§ TO DO: The reply should contain all the data below, repeated exactly, and none of the images.

Recorded data:
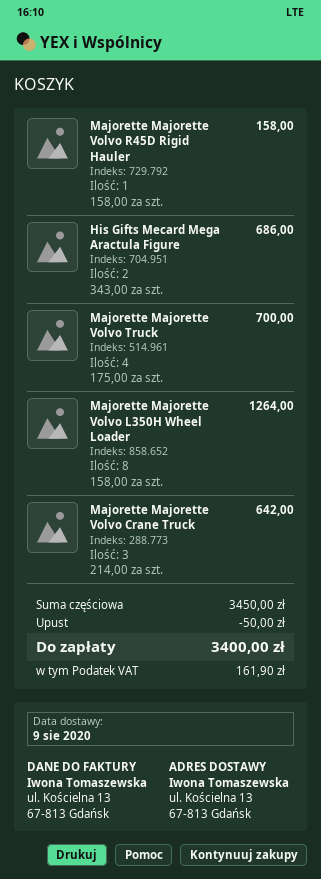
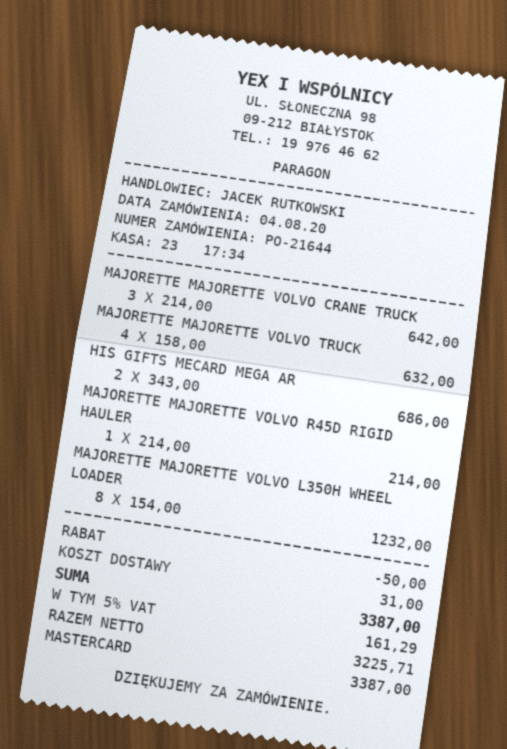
Majorette Majorette Volvo R45D Rigid Hauler: 1 x 158.00 = 158.00 -> 1 x 214.00 = 214.00
Majorette Majorette Volvo Truck: 4 x 175.00 = 700.00 -> 4 x 158.00 = 632.00
Majorette Majorette Volvo L350H Wheel Loader: 8 x 158.00 = 1264.00 -> 8 x 154.00 = 1232.00
shipping: none -> 31.00
tax: 161.90 -> 161.29
total: 3400.00 -> 3387.00

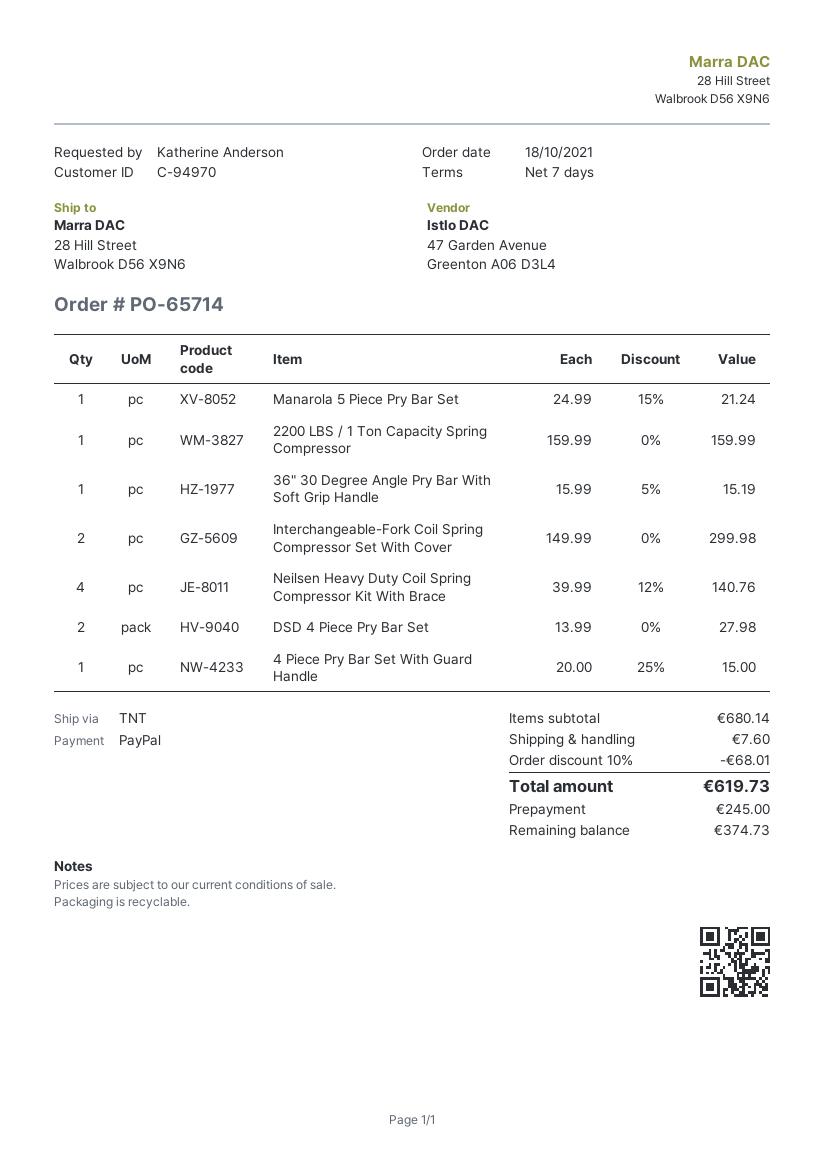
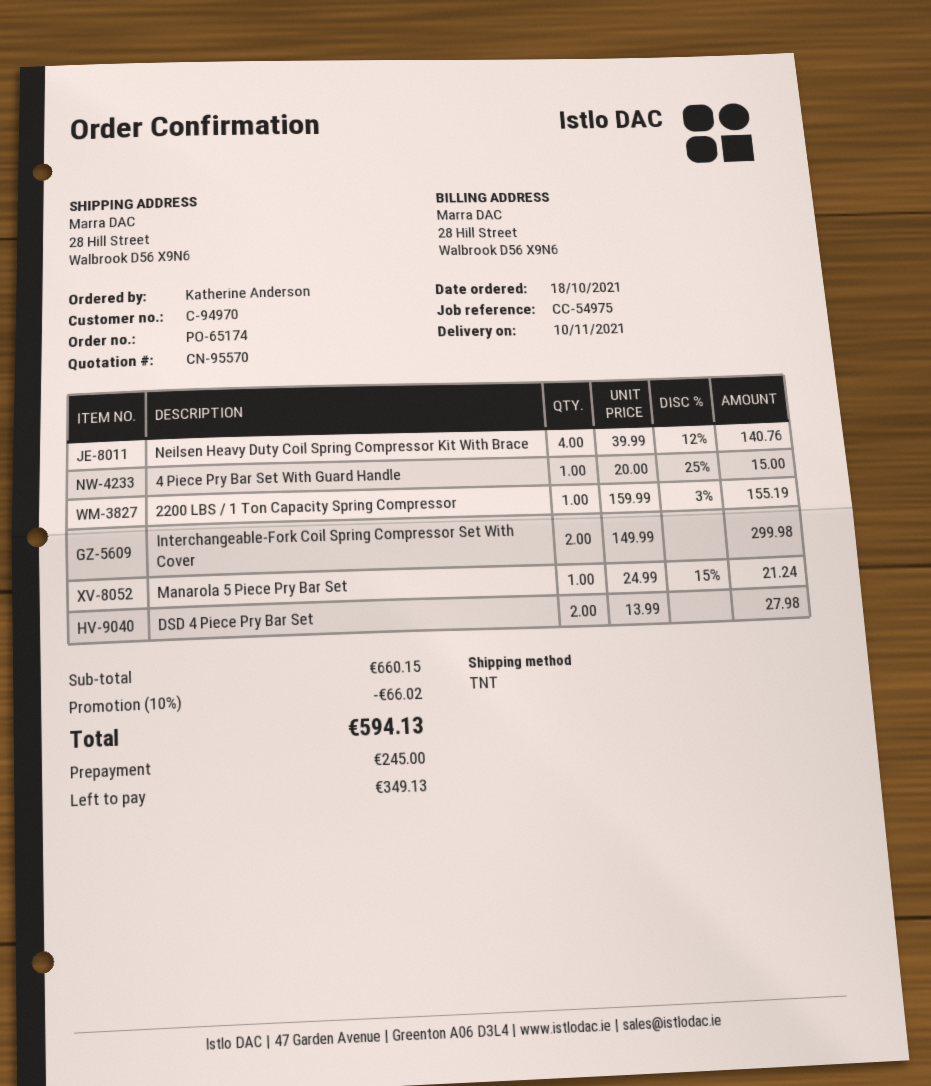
order number: PO-65714 -> PO-65174
2200 LBS / 1 Ton Capacity Spring Compressor: 1 x 159.99 = 159.99 -> 1 x 159.99 - 3% = 155.19
36" 30 Degree Angle Pry Bar With Soft Grip Handle: 1 x 15.99 - 5% = 15.19 -> none
subtotal: 680.14 -> 660.15
discount: 10% = 68.01 -> 10% = 66.02
shipping: 7.60 -> none
total: 619.73 -> 594.13
balance: 374.73 -> 349.13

§ SOLVED PROBLEM:
Majorette Majorette Volvo R45D Rigid Hauler: 1 x 158.00 = 158.00 -> 1 x 214.00 = 214.00
Majorette Majorette Volvo Truck: 4 x 175.00 = 700.00 -> 4 x 158.00 = 632.00
Majorette Majorette Volvo L350H Wheel Loader: 8 x 158.00 = 1264.00 -> 8 x 154.00 = 1232.00
shipping: none -> 31.00
tax: 161.90 -> 161.29
total: 3400.00 -> 3387.00

order number: PO-65714 -> PO-65174
2200 LBS / 1 Ton Capacity Spring Compressor: 1 x 159.99 = 159.99 -> 1 x 159.99 - 3% = 155.19
36" 30 Degree Angle Pry Bar With Soft Grip Handle: 1 x 15.99 - 5% = 15.19 -> none
subtotal: 680.14 -> 660.15
discount: 10% = 68.01 -> 10% = 66.02
shipping: 7.60 -> none
total: 619.73 -> 594.13
balance: 374.73 -> 349.13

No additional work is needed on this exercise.